** EXERCISE DETAILS **
From the line containing "shipping: none -> 46.04" onward to the last line of the data below, copy each line exactly and add nothing.

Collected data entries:
------------------------------------------------------------

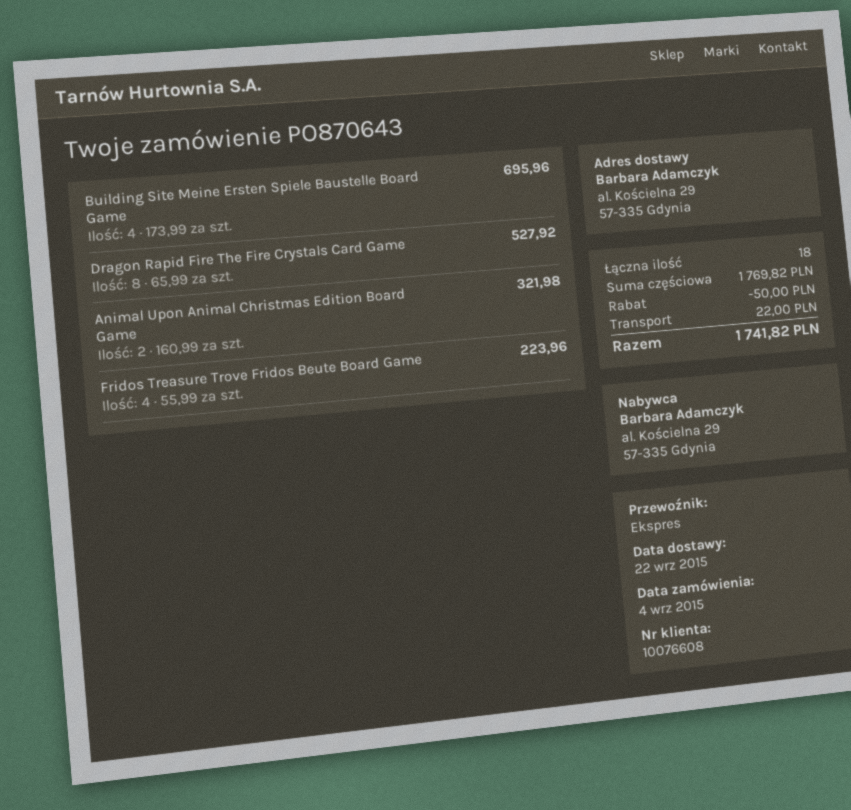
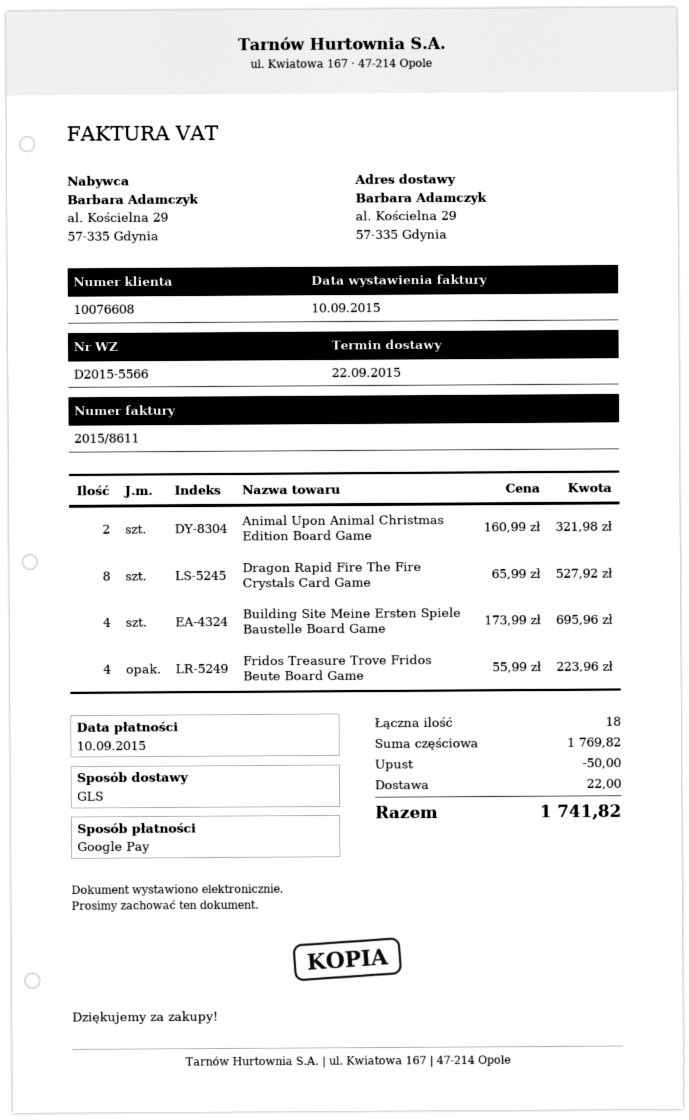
shipping method: express -> GLS

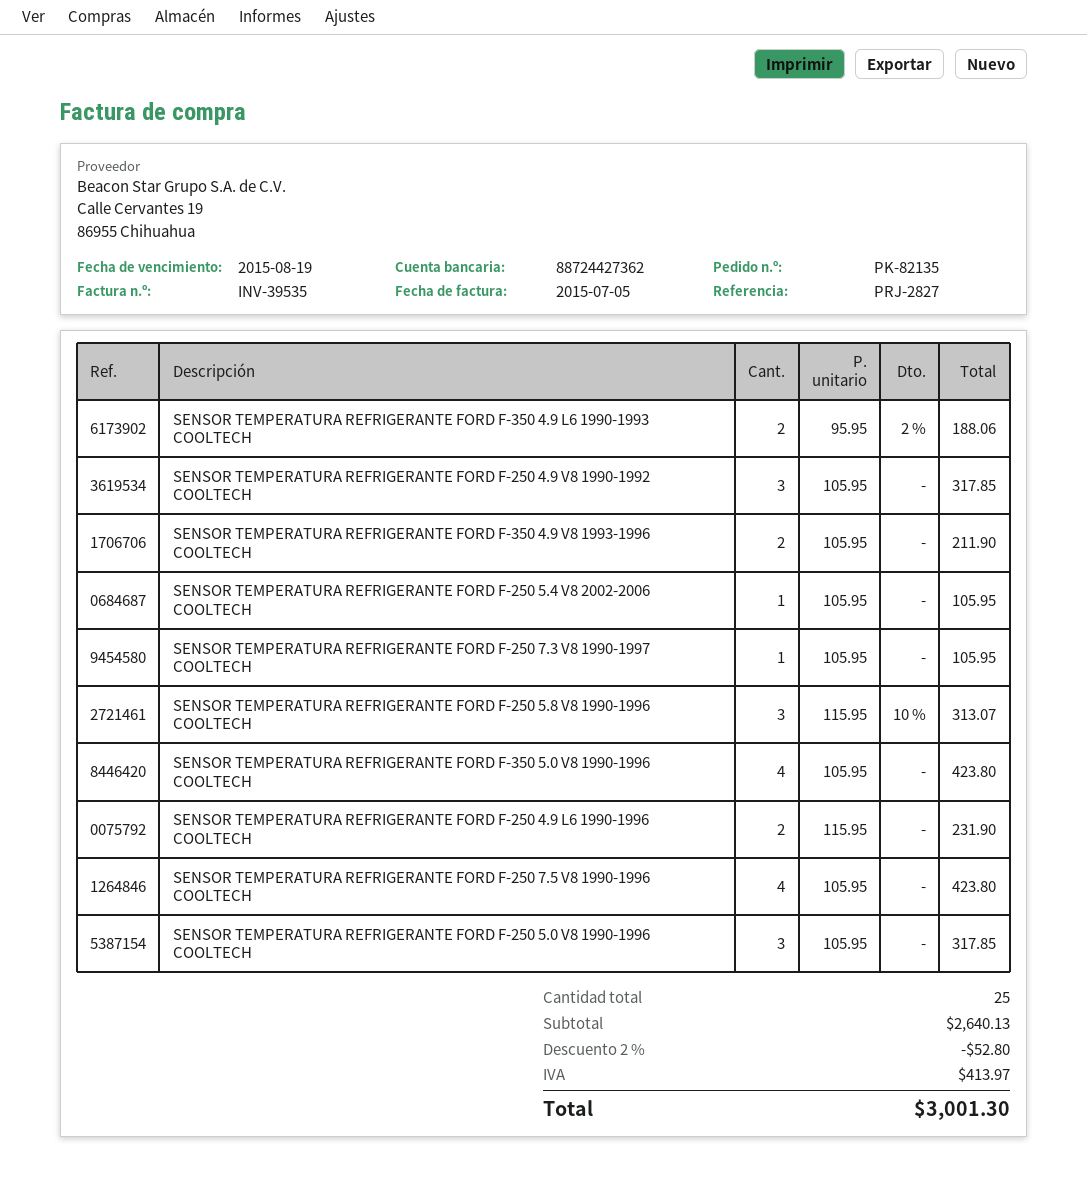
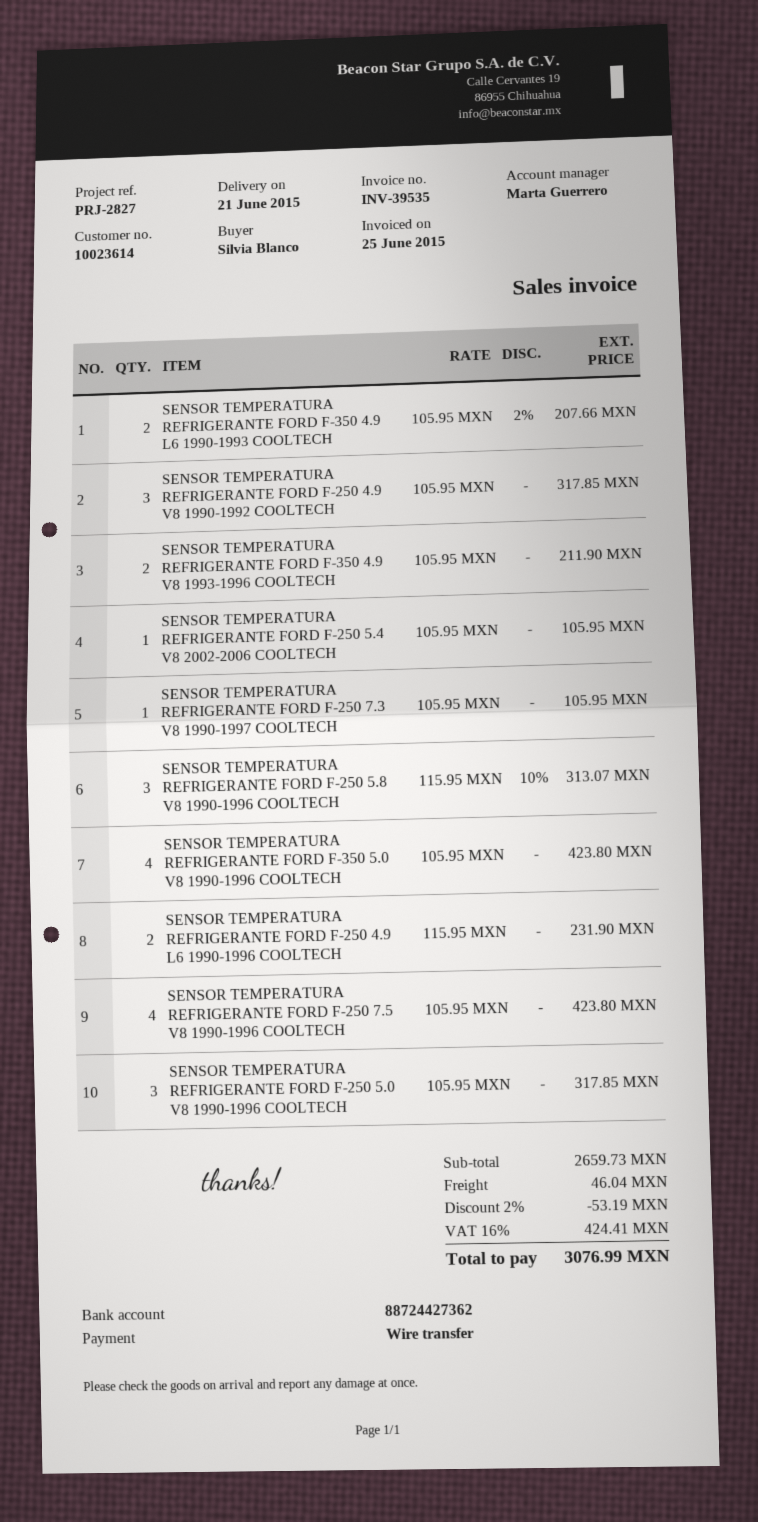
invoice date: 2015-07-05 -> 2015-06-25
SENSOR TEMPERATURA REFRIGERANTE FORD F-350 4.9 L6 1990-1993 COOLTECH: 2 x 95.95 - 2% = 188.06 -> 2 x 105.95 - 2% = 207.66
subtotal: 2640.13 -> 2659.73
discount: 2% = 52.80 -> 2% = 53.19
shipping: none -> 46.04
tax: 413.97 -> 424.41
total: 3001.30 -> 3076.99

------------------------------------------------------------

** RESULT BELOW **
shipping: none -> 46.04
tax: 413.97 -> 424.41
total: 3001.30 -> 3076.99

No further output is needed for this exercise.